Başbakan Ahmet Davutoğlu, "Kim devlet gücünü kullanarak, bu topraklarda herhangi bir vatandaşa, insana zulüm ederse, biz onun karşısındayız, ondan beriyiz, uzağız" dedi.
Başbakan Davutoğlu, partisinin Altındağ ilçe kongresinde yaptığı konuşmada, eskiden Anadolu'dan Ankara'ya gelenlerin Altındağ'da gecekondularda kaldıklarını ve hastanelere gittikleri belirterek, "Şimdi o hastaneler modern çağın hastaneleri haline geldi. Altındağ'da artık Ankara'ya şifa bulmak için gelenler ağırlanıyorlar, kentsel dönüşümle, en iyi imkanlarla Ankara'yla buluşuyorlar. Bu idealle Ankara'ya hizmet etmemiz lazım. 23 Nisan 1920 meclisi eğer Altındağ'da yeni Türkiye'yi, müstakil Cumhuriyeti haberdar etmişse bunun müjdecisi olmuşsa, şimdi Altındağlılar yeni Türkiye'nin müjdecisi olmak durumundasınız, yeni ve yükselen Türkiye'nin müjdecisi olmak durumundasınız. Altındağ'da önce bu ses yükseldi. ve dedik ki; 'Egemenlik kayıtsız şartsız millete ait'. Biz de AK Parti olarak dedik ki, 'bu Birinci Meclis'in ilanından bu yana bütün vesayeti, diktacı dönemler geçtikten sonra Birinci Meclisin ruhunu AK Parti temsil ediyor, bundan sonra da sözde, kararda sadece millete aittir ve millete ait olacaktır'. Bu Altındağ'dan başlayarak, manevi ve ekonomik değişimin bütün Ankara'ya ve Türkiye'ye yansıması, aynı zamanda Altındağ'da Siteler var. Ticarette gelişiyor. Bütün bunlarla birlikte tarihi mirasını koruyarak, ticaret ve sanayi merkezlerini geliştirerek geleceğe yürümek durumunda. O tarihi korursak, kentsel dönüşümlerle alt yapıyı en güçlü şekilde tamamlarsak, Altındağ'a borcumuzu ödemiş oluruz. Madem ki Altındağ bize destek vermiştir, Altındağ'da bu borç ödenecektir" diye konuştu.

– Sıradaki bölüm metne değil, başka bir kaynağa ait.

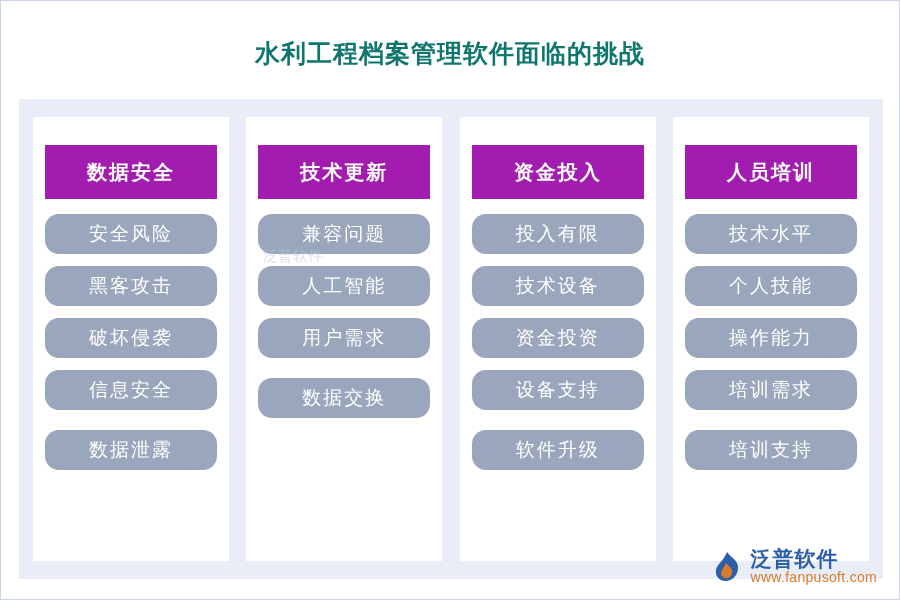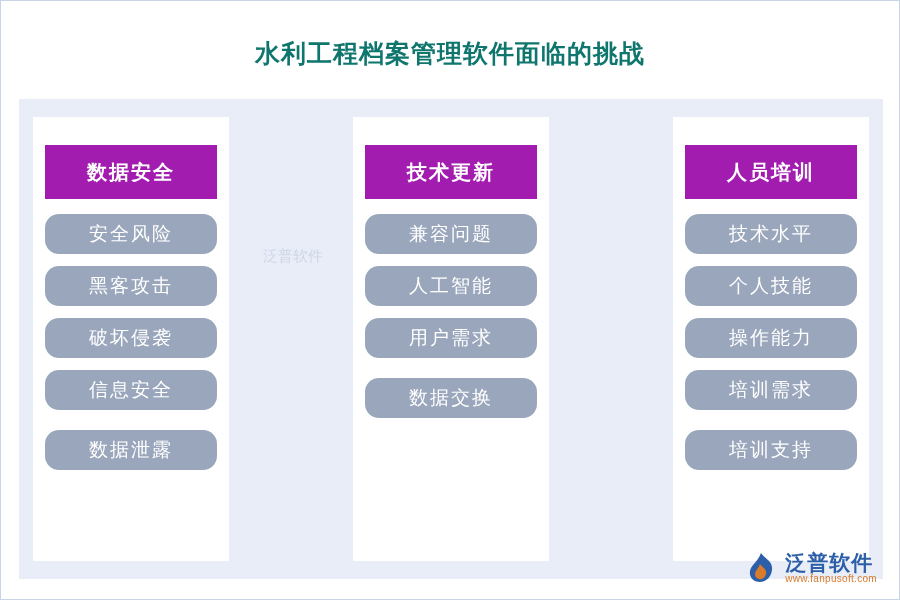"资金投入" div.column { html: none -> <div> <div>资金投入</div> <div>投入有限</div> <div>技术设备</div> <div>资金投资</div> <div>设备支持</div> <div>软件升级</div> </div> }
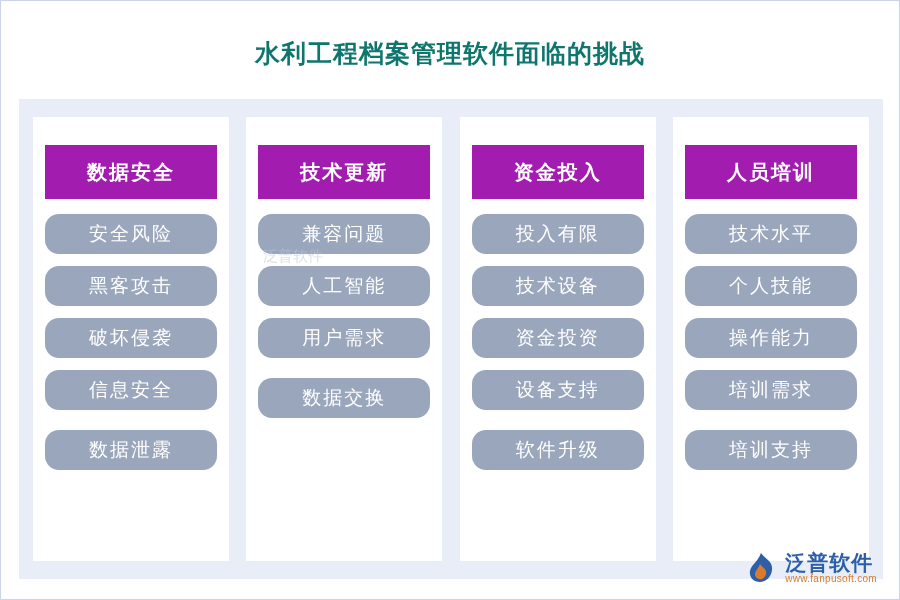"www.fanpusoft.com" .logo-url { font-size: 10px -> 14px }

Ulucanlar Cezaevi'nden de bahseden Davutoğlu, "O cezaevi çok ızdıraplara şahit oldu. Ulucanlar Cezaevi'nden geçmeyen sağcısı, solcusu, İslamcısı, milliyetçisi, devrimcisi hiç kimse kalmadı. Necip Fazıl'dan Nazım Hikmet'e, Bülent Ecevit'ten Leyla Zana'ya önceki dönemlerde bu toprakların değerini savunmak isteyen nice 'ulucanlar' idam edildiler, sorguya çekildiler" ifadesini kullandı.
"DEVLETE SAHİP ÇIKMAK, DEVLET İLE MİLLETİ BULUŞTURMAKTIR"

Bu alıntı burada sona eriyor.